* _DATASET RECORDS_
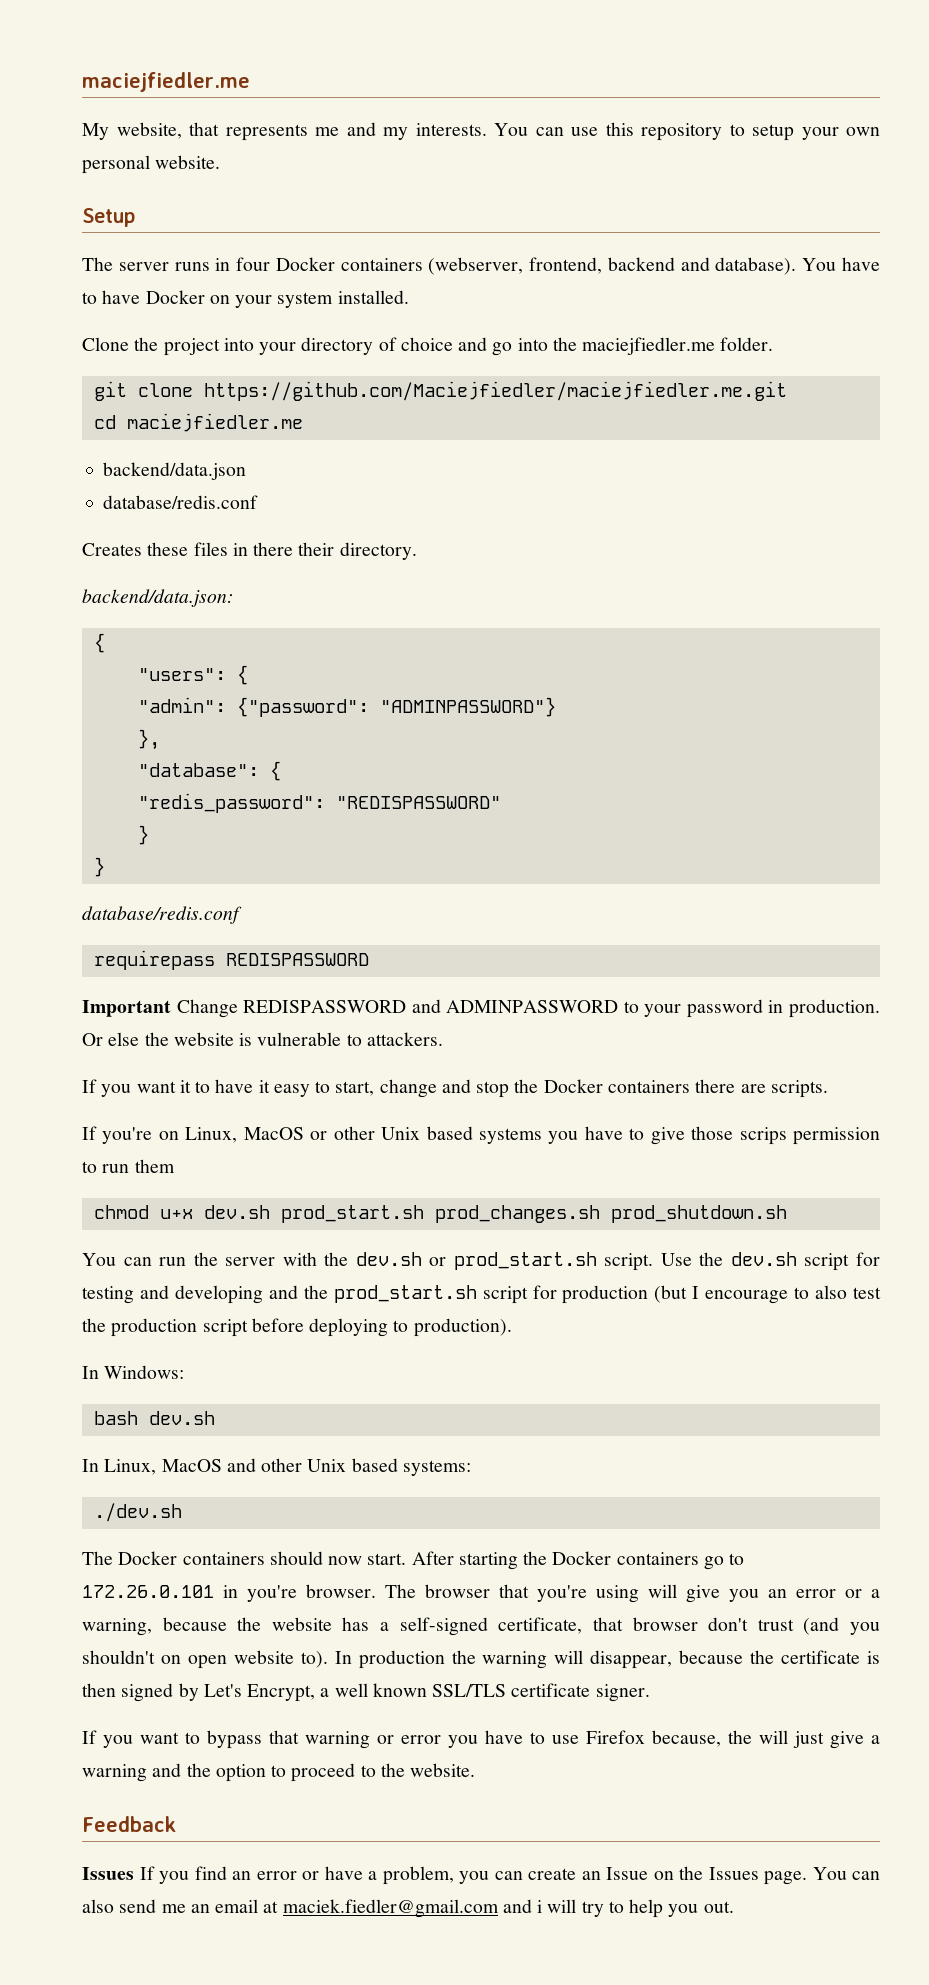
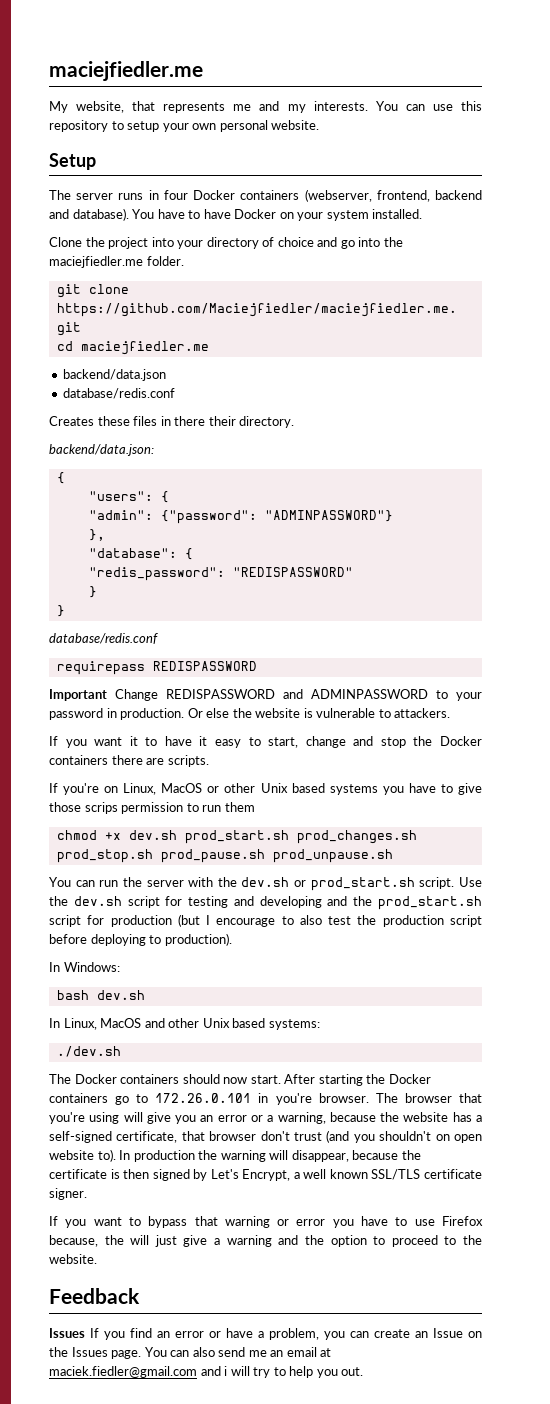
[159,1209,193,1219] u+x -> [104,832,121,840] +x
[610,1205,787,1223] prod_shutdown.sh -> [56,849,393,863] prod_stop.sh prod_pause.sh prod_unpause.sh

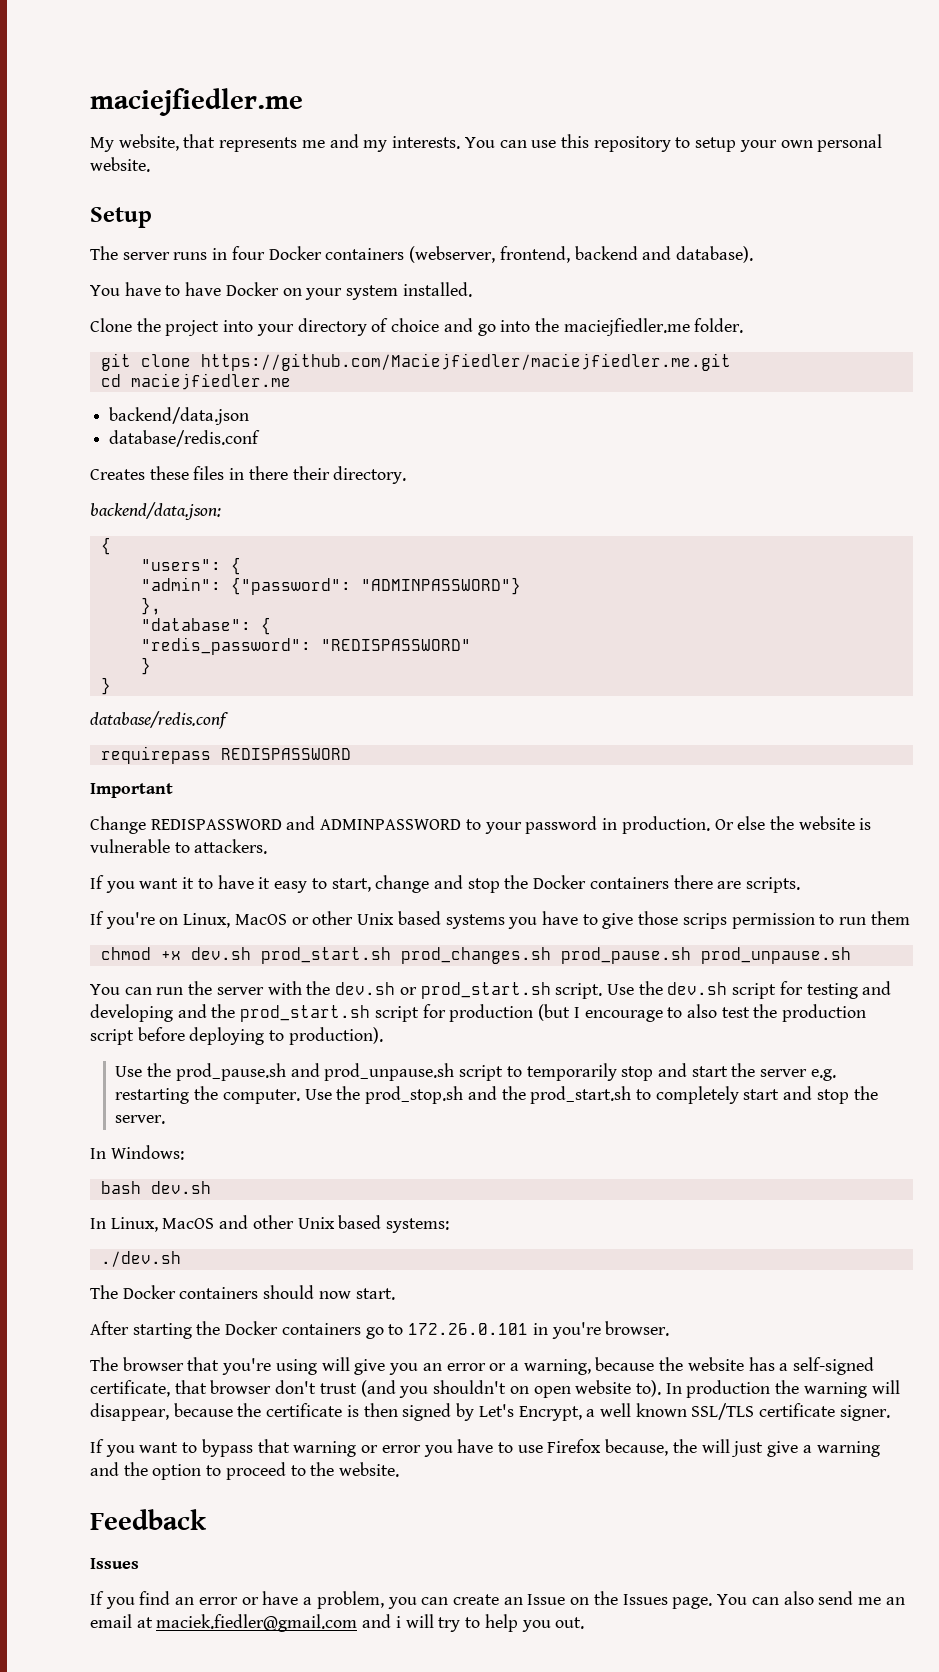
(129, 214) none -> (753, 254) //
(107, 695) none -> (173, 790) //
[56,849,153,863] prod_stop.sh -> (551, 955) none
(232, 939) none -> [115,1063,836,1081] [115,1086,878,1104] [115,1115,166,1124] // Use the prod_pause.sh and prod_unpause.sh script to temporarily stop and start the server e.g. restarting the computer. Use the prod_stop.sh and the prod_start.sh to completely start and stop the server.
(281, 1079) none -> (395, 1294) //
(369, 1098) none -> (670, 1328) //
(85, 1333) none -> (139, 1563) //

* _PROBLEM STATEMENT_
Could you return all the entries exactly as they appear, minus the pictures?

* _OUTPUT_
[159,1209,193,1219] u+x -> [104,832,121,840] +x
[610,1205,787,1223] prod_shutdown.sh -> [56,849,393,863] prod_stop.sh prod_pause.sh prod_unpause.sh

(129, 214) none -> (753, 254) //
(107, 695) none -> (173, 790) //
[56,849,153,863] prod_stop.sh -> (551, 955) none
(232, 939) none -> [115,1063,836,1081] [115,1086,878,1104] [115,1115,166,1124] // Use the prod_pause.sh and prod_unpause.sh script to temporarily stop and start the server e.g. restarting the computer. Use the prod_stop.sh and the prod_start.sh to completely start and stop the server.
(281, 1079) none -> (395, 1294) //
(369, 1098) none -> (670, 1328) //
(85, 1333) none -> (139, 1563) //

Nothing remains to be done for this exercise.